Another focus has been on acquiring companies that cater to small and medium-sized enterprises (SMEs). Paychex, for instance, has deployed strong acquisition-driven strategies relative to other players in this area. Conversely, although mergers and acquisitions (M&A) activity is relatively mute from the likes of Oracle, they have developed relevant, comprehensive in-house solutions over time. Similarly, Microsoft entered the enterprise intranet space with the launch of “Viva” developed in-house in 2021.
Workday is a US-based software vendor founded in 2005 by the founder of PeopleSoft, an enterprise resource planning (ERP) software provider later acquired by Oracle. Given the founders’ background, Workday was built to provide enterprise-grade software solutions. The company’s products suit medium and large enterprises and include core solutions for business planning, financial management, human capital management (HCM), and analytics.
Workday operates its payroll and benefits administration through its cloud-based HCM platform. Its benefit plan is relatively flexible and allows users to handle multiple plans for healthcare, insurance, wellness, etc. in a single space integrated with many benefit providers. Currently, Workday’s payroll management is available only in the US, Canada, the UK, and France, although it allows businesses that have remote workers in other locations to integrate the Workday platform with local providers. The company has established partnerships with global payroll providers such as CloudPay and ADP.
Workday also offers analytics to identify and monitor the workforce to track performance, infer employee engagement, and provide feedback. In 2018, Workday acquired Rallyteam, a San Francisco-based startup, for an undisclosed amount. Rallyteam helped businesses match employees to internal projects based on their strengths. The same year, Workday acquired Stories.bi (undisclosed price) and Adaptive Insights (purchase price of USD 1.6 billion). These additions enhanced Workday’s analytics services, which it offers alongside its HCM solution. Further, the company invested in Tidemark, a company which provides performance management solutions, in June 2015.
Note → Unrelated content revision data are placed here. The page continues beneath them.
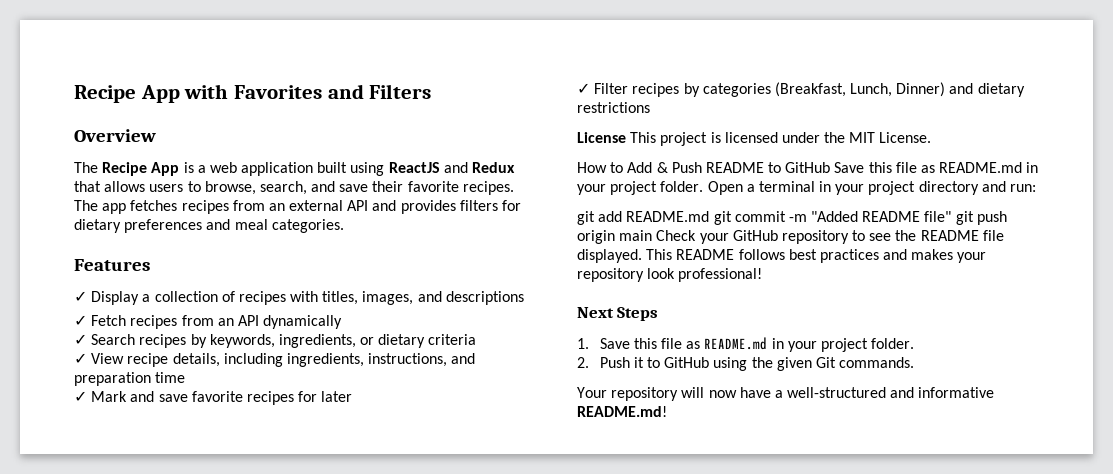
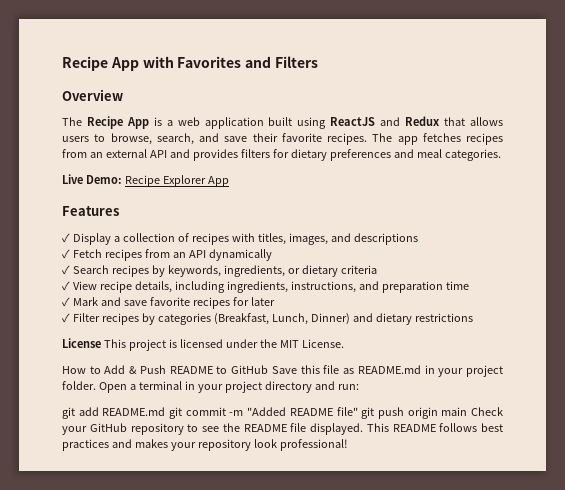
+ Live Demo: Recipe Explorer App
- Next Steps
- 1. Save this file as README.md in your project folder.
- 2. Push it to GitHub using the given Git commands.
- Your repository will now have a well-structured and informative README.md!

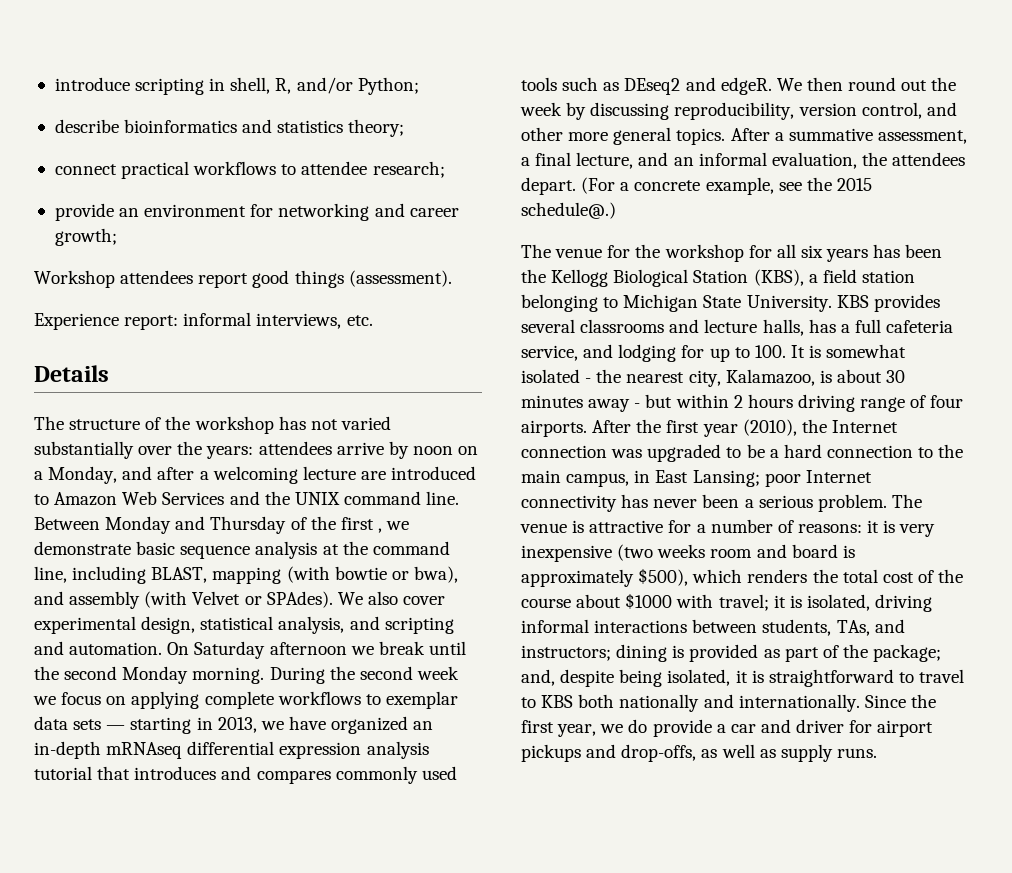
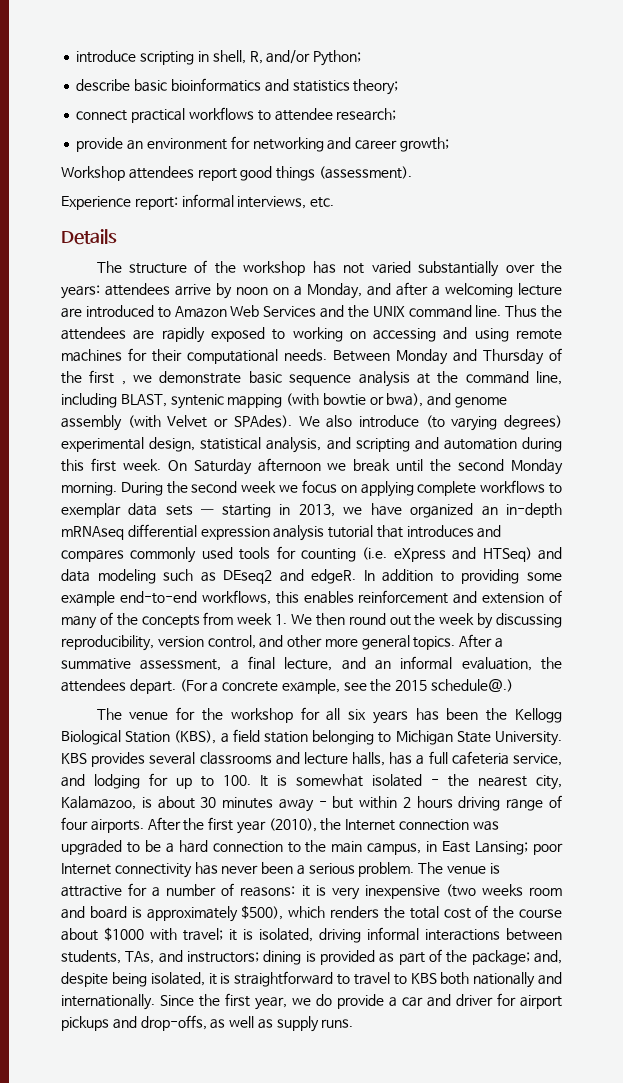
- describe bioinformatics and statistics theory;
+ describe basic bioinformatics and statistics theory;
+ Thus the attendees are rapidly exposed to working on accessing and using remote machines for their computational needs.
- Between Monday and Thursday of the first , we demonstrate basic sequence analysis at the command line, including BLAST, mapping (with bowtie or bwa), and assembly (with Velvet or SPAdes).
+ Between Monday and Thursday of the first , we demonstrate basic sequence analysis at the command line, including BLAST, syntenic mapping (with bowtie or bwa), and genome assembly (with Velvet or SPAdes).
- We also cover experimental design, statistical analysis, and scripting and automation.
+ We also introduce (to varying degrees) experimental design, statistical analysis, and scripting and automation during this first week.
- During the second week we focus on applying complete workflows to exemplar data sets — starting in 2013, we have organized an in-depth mRNAseq differential expression analysis tutorial that introduces and compares commonly used tools such as DEseq2 and edgeR.
+ During the second week we focus on applying complete workflows to exemplar data sets — starting in 2013, we have organized an in-depth mRNAseq differential expression analysis tutorial that introduces and compares commonly used tools for counting (i.e. eXpress and HTSeq) and data modeling such as DEseq2 and edgeR.
- We then round out the week by discussing reproducibility, version control, and other more general topics.
+ In addition to providing some example end-to-end workflows, this enables reinforcement and extension of many of the concepts from week 1. We then round out the week by discussing reproducibility, version control, and other more general topics.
In 2019, Workday was identified as a Leader in Gartner Magic Quadrant for Cloud HCM suites alongside SAP and Oracle HCM Suite, which are competing for large enterprise customers.
In January 2021, Workday announced that it intends to acquire the Danish employee engagement software provider, Peakon, for EUR 577 million (approximately USD 700 million) in cash. The deal is expected to close by the end of Q1 2021.
Founded in 2015, Peakon’s core solutions include real-time performance feedback, the use of structured employee surveys, and key insights on data gathered through the survey process. In addition, the platform offers competitor benchmarking using industry-wide data for employee engagement. Peakon has expanded geographically and has offices in the UK, Germany, and New Zealand, and its total headcount stood at 180 in March 2019. At the time of the acquisition, Peakon had raised total funding of USD 68 million.
The acquisition will strengthen Workday’s offering in the employee engagement and performance management space. The acquisition will complement its human resource management solutions with Peakon’s employee sentiment software, which provides real-time visibility into a workforce’s engagement levels.